Dataset records
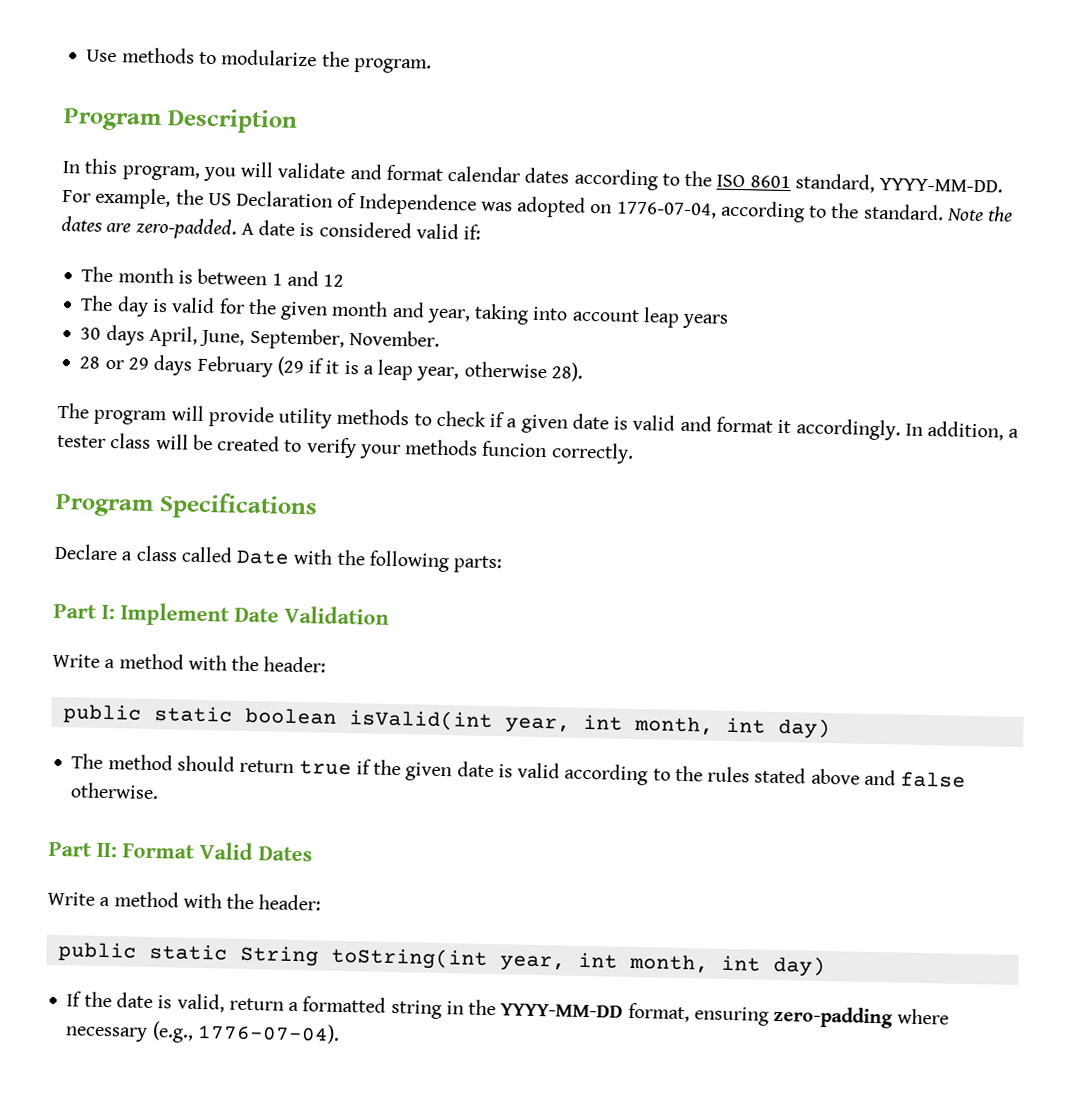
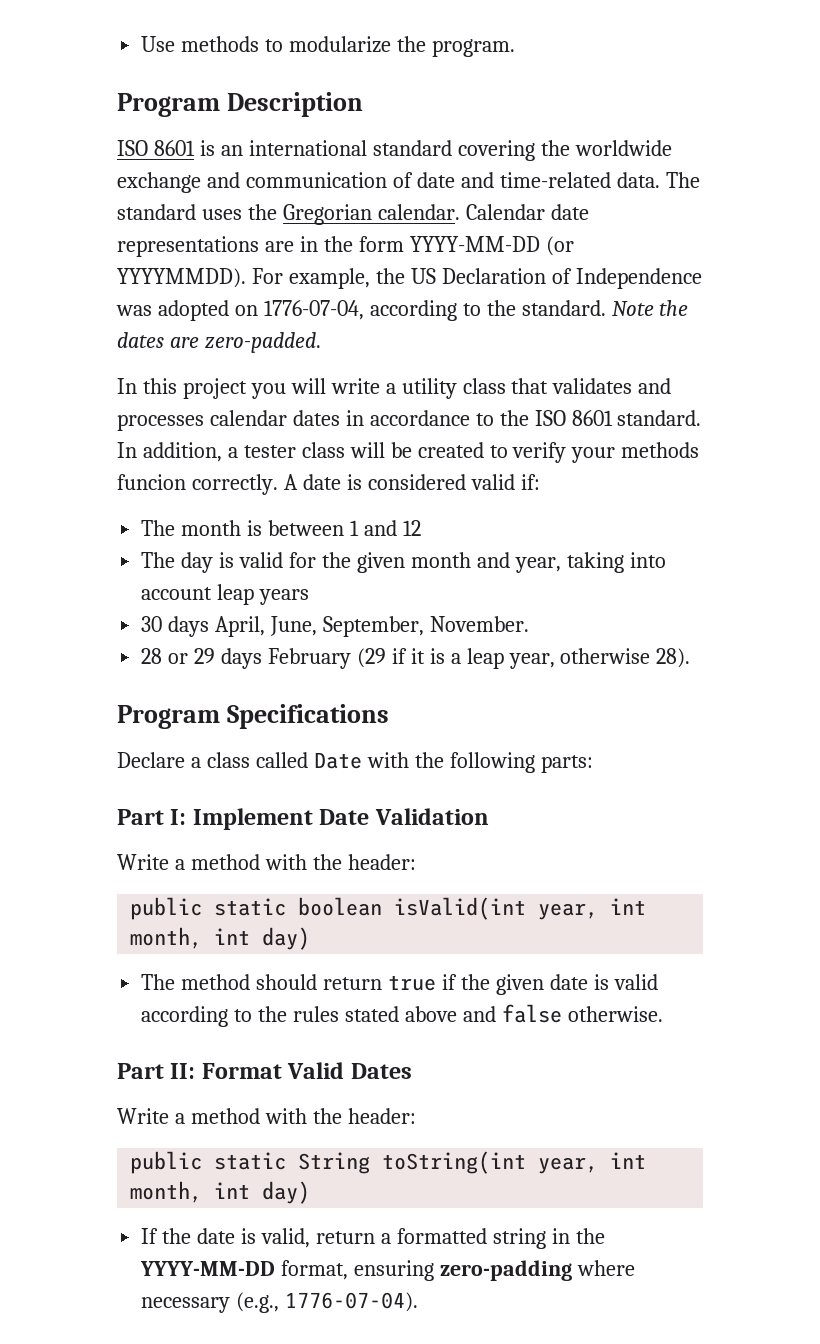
- In this program, you will validate and format calendar dates according to the ISO 8601 standard, YYYY-MM-DD.
+ ISO 8601 is an international standard covering the worldwide exchange and communication of date and time-related data. The standard uses the Gregorian calendar. Calendar date representations are in the form YYYY-MM-DD (or YYYYMMDD).
- Note the dates are zero-padded. A date is considered valid if:
+ Note the dates are zero-padded.
+ In this project you will write a utility class that validates and processes calendar dates in accordance to the ISO 8601 standard. In addition, a tester class will be created to verify your methods funcion correctly. A date is considered valid if:
- The program will provide utility methods to check if a given date is valid and format it accordingly. In addition, a tester class will be created to verify your methods funcion correctly.

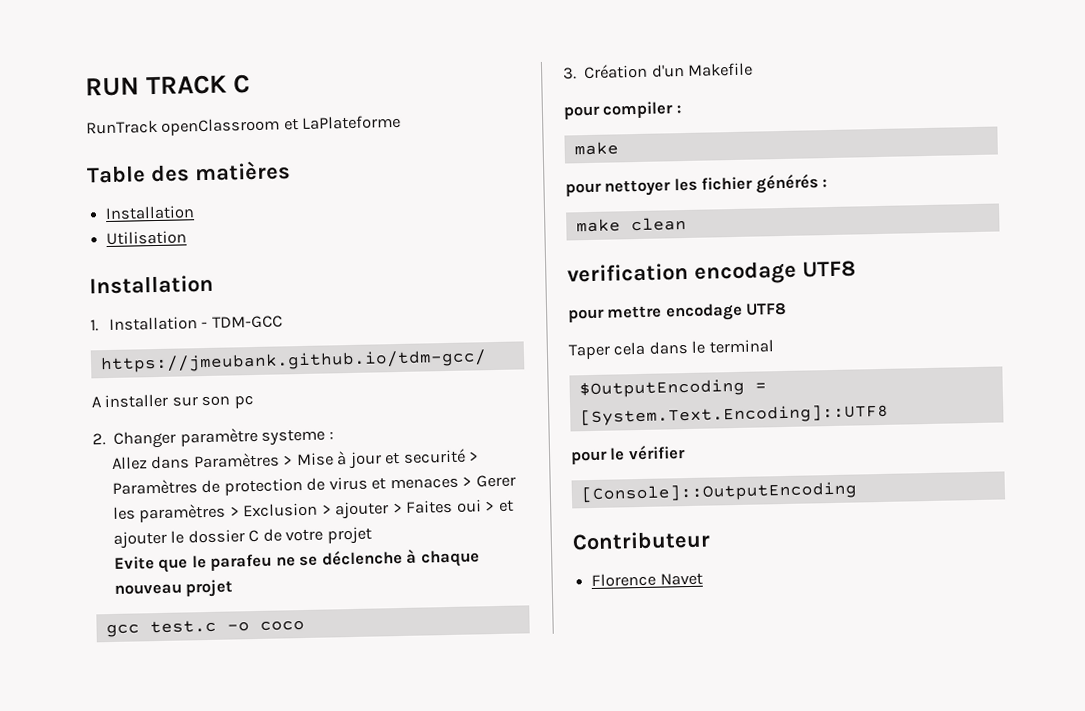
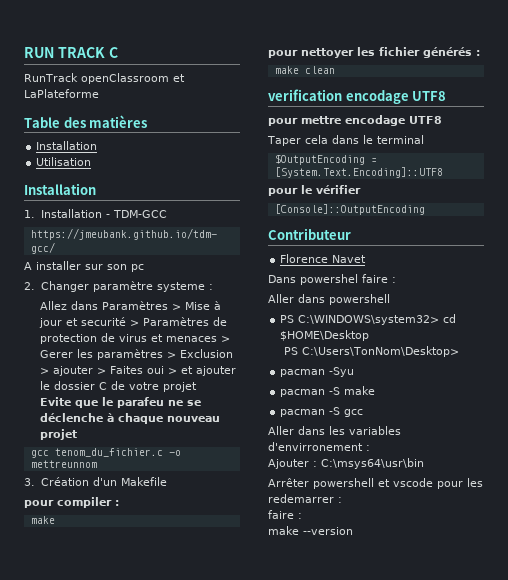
- gcc test.c -o coco
+ gcc tenom_du_fichier.c -o mettreunnom
+ Dans powershel faire :
+ Aller dans powershell
+ PS C:\WINDOWS\system32> cd $HOME\Desktop
+ PS C:\Users\TonNom\Desktop>
+ pacman -Syu
+ pacman -S make
+ pacman -S gcc
+ Aller dans les variables d'envirronement :
+ Ajouter : C:\msys64\usr\bin
+ Arrêter powershell et vscode pour les redemarrer :
+ faire :
+ make --version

◆ Work required
Go through the records above and copy every line with the word "padded".

◆ Your response
- Note the dates are zero-padded. A date is considered valid if:
+ Note the dates are zero-padded.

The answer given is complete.